*** Opening Data supplied ***
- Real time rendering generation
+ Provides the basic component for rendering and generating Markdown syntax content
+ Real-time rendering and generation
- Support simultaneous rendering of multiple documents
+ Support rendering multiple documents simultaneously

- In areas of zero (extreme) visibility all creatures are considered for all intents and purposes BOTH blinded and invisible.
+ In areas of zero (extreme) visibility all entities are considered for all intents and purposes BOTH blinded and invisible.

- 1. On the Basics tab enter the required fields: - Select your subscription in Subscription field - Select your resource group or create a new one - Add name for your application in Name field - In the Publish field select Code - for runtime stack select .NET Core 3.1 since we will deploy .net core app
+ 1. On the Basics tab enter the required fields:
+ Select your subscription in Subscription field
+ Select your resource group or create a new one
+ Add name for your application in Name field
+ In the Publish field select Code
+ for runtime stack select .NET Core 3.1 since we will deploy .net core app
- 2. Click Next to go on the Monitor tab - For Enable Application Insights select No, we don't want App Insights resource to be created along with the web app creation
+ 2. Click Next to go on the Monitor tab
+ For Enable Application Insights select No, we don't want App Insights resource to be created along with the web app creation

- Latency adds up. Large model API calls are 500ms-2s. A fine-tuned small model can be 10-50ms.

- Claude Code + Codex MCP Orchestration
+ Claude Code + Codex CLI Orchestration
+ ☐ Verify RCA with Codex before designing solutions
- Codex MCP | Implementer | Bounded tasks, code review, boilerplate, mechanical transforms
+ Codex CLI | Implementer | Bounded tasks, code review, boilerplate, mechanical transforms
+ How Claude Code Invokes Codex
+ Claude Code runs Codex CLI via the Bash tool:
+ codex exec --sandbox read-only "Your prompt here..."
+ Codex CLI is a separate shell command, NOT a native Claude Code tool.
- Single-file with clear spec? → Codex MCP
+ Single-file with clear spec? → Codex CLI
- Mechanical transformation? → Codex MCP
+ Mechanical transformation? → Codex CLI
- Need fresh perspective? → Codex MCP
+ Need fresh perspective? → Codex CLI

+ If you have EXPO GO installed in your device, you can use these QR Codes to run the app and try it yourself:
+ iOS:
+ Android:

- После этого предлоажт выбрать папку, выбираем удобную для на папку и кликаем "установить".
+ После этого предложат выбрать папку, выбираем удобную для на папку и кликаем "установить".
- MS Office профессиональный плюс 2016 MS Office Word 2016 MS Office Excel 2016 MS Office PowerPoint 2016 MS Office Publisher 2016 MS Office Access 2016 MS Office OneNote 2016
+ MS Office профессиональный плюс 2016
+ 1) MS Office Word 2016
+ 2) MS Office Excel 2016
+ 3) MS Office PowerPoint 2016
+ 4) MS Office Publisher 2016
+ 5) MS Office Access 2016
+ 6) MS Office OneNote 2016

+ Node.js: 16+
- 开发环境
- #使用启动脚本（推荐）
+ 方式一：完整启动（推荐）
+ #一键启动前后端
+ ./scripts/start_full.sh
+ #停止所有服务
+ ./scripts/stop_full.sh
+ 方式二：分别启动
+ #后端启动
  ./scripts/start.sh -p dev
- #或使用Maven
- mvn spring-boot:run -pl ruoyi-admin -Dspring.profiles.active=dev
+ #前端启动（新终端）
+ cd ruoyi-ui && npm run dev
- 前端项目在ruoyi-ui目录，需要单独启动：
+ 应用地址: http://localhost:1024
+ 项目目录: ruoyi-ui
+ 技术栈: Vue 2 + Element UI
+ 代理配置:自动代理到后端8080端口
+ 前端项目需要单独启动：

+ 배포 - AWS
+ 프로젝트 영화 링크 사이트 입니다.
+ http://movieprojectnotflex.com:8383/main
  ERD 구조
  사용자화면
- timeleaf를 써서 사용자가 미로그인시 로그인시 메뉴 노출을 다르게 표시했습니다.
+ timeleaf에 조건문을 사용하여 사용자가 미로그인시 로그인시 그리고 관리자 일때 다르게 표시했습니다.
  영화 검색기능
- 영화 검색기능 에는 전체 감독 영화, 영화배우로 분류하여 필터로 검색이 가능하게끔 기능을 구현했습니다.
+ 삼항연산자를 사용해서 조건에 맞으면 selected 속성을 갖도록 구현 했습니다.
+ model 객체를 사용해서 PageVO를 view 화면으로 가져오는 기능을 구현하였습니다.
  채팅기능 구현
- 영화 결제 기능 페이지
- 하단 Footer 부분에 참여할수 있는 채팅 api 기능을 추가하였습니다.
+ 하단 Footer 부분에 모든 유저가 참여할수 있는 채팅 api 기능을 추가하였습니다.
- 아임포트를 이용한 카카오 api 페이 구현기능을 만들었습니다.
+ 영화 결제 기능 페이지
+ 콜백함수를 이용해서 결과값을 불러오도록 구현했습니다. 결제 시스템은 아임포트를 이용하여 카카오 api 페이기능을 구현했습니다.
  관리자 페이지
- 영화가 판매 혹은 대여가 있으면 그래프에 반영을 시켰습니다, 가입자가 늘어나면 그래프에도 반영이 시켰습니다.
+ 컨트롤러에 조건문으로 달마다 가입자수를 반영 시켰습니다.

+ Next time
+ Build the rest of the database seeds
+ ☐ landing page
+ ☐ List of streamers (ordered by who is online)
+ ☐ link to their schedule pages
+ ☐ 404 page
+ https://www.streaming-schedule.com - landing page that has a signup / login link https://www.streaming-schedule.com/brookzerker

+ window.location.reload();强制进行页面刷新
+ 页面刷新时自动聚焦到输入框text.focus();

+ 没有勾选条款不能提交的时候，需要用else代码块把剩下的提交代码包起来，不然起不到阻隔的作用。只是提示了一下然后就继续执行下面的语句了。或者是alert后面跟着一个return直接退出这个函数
*** Closing Data supplied ***
All that should appear in the response is the run of lines from the first line of the entries through the line containing "multiple documents simultaneously", copied exactly.

> **Task result**
- Real time rendering generation
+ Provides the basic component for rendering and generating Markdown syntax content
+ Real-time rendering and generation
- Support simultaneous rendering of multiple documents
+ Support rendering multiple documents simultaneously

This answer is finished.